Chad Prinkey is the founder and CEO of Baltimore-based Well Built Construction. Opinions are the author’s own.
Nobody is going to pay you for competitively bidding on their work.
Estimating staff and even estimating time invested by operations staff is non-billable. That means all costs associated with the estimating effort fall to the overhead line in your profit and loss statement, which often represents a contractor’s largest source of overhead.
With typical win rates for general contractors in the 25% range, that means about 75% of that cost has little to no return on investment.
I’m not saying that’s unacceptable, but it is a large enough number to pay attention to. The higher the win rate, the better the ROI on estimating costs. But in the competitive bid environment, there’s a ceiling.
The best I’ve ever worked with in this arena can get close to 50% on competitive bids, which is rare. For every company that reaches that height, there are four that fall well below the 25% average. The bottom line is that competitive bidding can create significant overhead waste.
Negotiating work increases ROI
But there is an alternative. The win rates on negotiated work tend to be closer to 75%, making project pursuits a much higher-ROI activity and converting expensive overhead into sales for the company.
Chad Prinkey
Permission granted by Well Built Construction Consulting
That’s not to say negotiated work is a sure thing. It comes with its own failure rate, and some projects don’t move forward at all. The greatest contributor to the loss column is abandonment.
Then, there’s the increased amount of time you have to put in upfront. Negotiated contractors often endure rounds of budgeting and numerous meetings with owners and design teams. Those can stack up the hours, so there may be greater investments required in your preconstruction and estimating departments.

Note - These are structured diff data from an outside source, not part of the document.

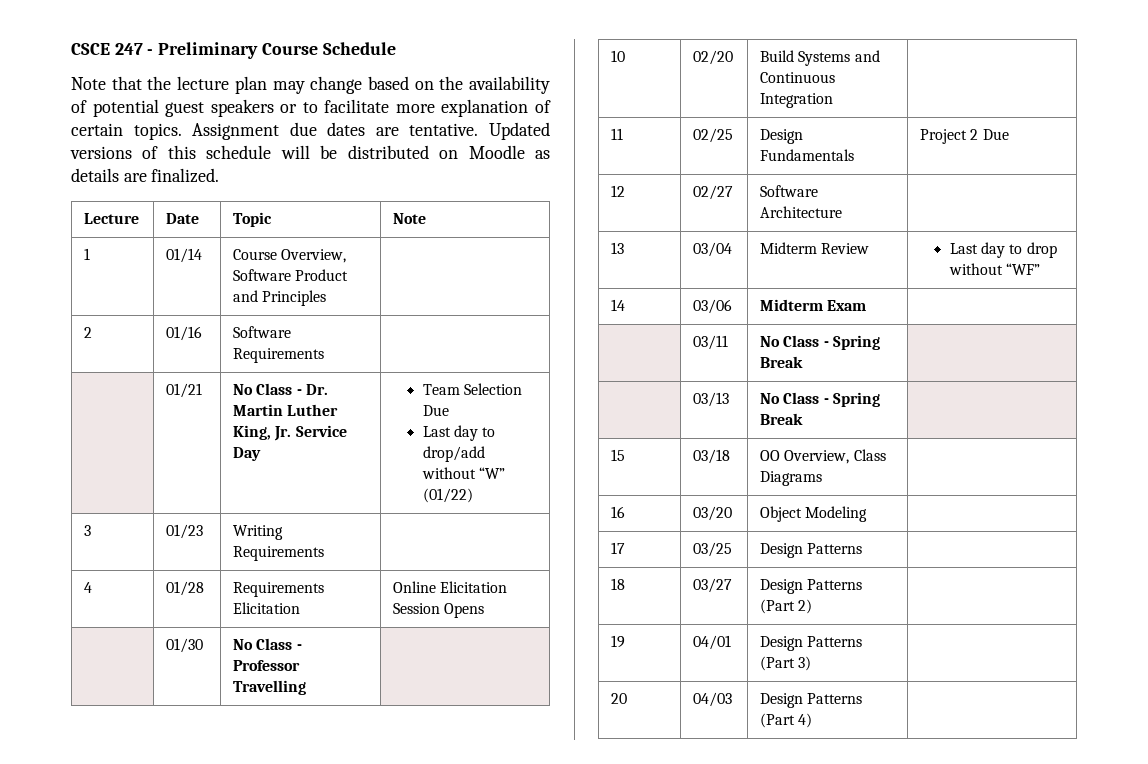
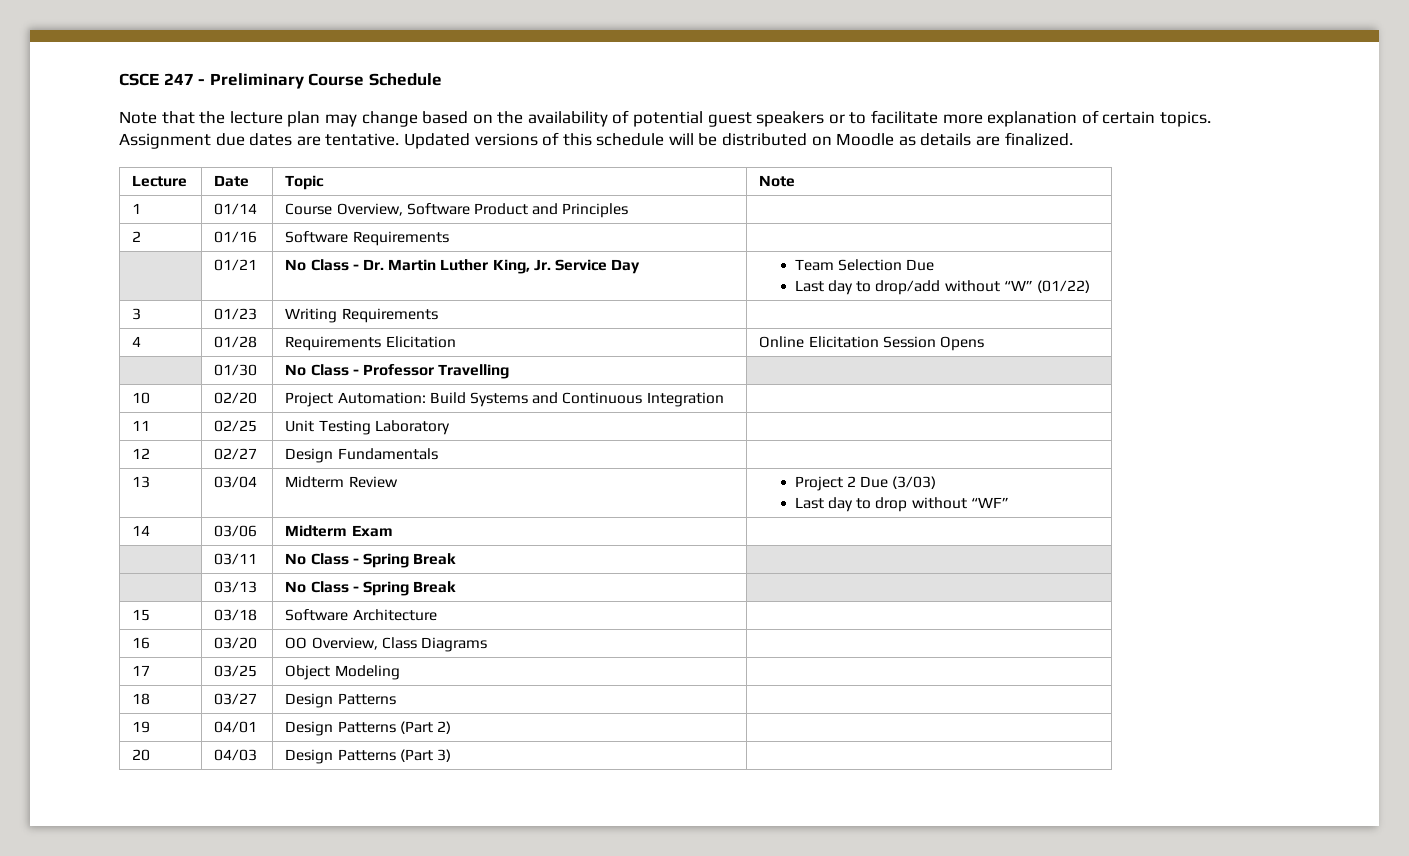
- 10 | 02/20 | Build Systems and Continuous Integration |
+ 10 | 02/20 | Project Automation: Build Systems and Continuous Integration |
- 11 | 02/25 | Design Fundamentals | Project 2 Due
+ 11 | 02/25 | Unit Testing Laboratory |
- 12 | 02/27 | Software Architecture |
+ 12 | 02/27 | Design Fundamentals |
- 13 | 03/04 | Midterm Review | Last day to drop without “WF”
+ 13 | 03/04 | Midterm Review | Project 2 Due (3/03)
+ Last day to drop without “WF”
- 15 | 03/18 | OO Overview, Class Diagrams |
+ 15 | 03/18 | Software Architecture |
+ 16 | 03/20 | OO Overview, Class Diagrams |
- 16 | 03/20 | Object Modeling |
- 17 | 03/25 | Design Patterns |
+ 17 | 03/25 | Object Modeling |
- 18 | 03/27 | Design Patterns (Part 2) |
+ 18 | 03/27 | Design Patterns |
- 19 | 04/01 | Design Patterns (Part 3) |
+ 19 | 04/01 | Design Patterns (Part 2) |
- 20 | 04/03 | Design Patterns (Part 4) |
+ 20 | 04/03 | Design Patterns (Part 3) |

Under the right circumstances, however, many negotiated contractors have been effective at billing for their preconstruction services. This allows them to convert what is commonly an overhead department into a direct cost department, reducing the company’s overhead costs and boosting profitability.
Business model shifts
Both bidding and negotiated contracting can yield healthy, profitable work, but the work type shifts your business model. Bidding work can shift the profit strategy into more hopeful territory by relying on winning with a low cumulative number across a set of imperfect plans.
In this area, however, being too accurate often costs you the job. While winning on the low bid can offer an opportunity for significant change orders, nothing is guaranteed. Contractors who rely on competitive bids often also bank on securing additional profit through strong negotiation skills with their subcontracting community, securing profit through buyout, as their own margins are too thin without it.
On the other hand, negotiating work shifts the mindset to long-term profit. The typical open-book nature of negotiated work eliminates some of the opacity GCs can use to build in profit outside of their stated fee.
With negotiated work, there are fewer profit windfalls, but also fewer risks. The right mindset for this work requires a contractor to value a stable, long-term source of business over the short-term profits from windfalls.
When this is your model, however, client satisfaction is paramount. It doesn’t work if the stream dries up, and negotiated buyers have plenty of options. Operational excellence and customer service are non-negotiable.
Having your cake and eating it too
In 2021, one mid-sized GC doing virtually 100% bid work approached us to convert its business to 100% negotiated work. After a thorough analysis of their business and the market, we revised that goal to reach 50% negotiated work in five years.
The truth was, much of their bid work was extremely profitable, and the profitable work was almost all in a sector with very limited potential for negotiated work. The unprofitable bid work was in the private sector with clients who had significant potential to convert to negotiated awards.
Today, this contractor has successfully converted many past bid clients into negotiated clients and attracted new negotiated clients, while retaining a healthy mix of bid work in their sweet spot. That has translated into a steady stream of repeat clients and predictable revenue balanced with higher-risk, higher-reward projects that will make 2026 their most profitable year on record.
In other words, while understanding the advantages and disadvantages of each approach is critical, you don’t have to pursue only one or the other.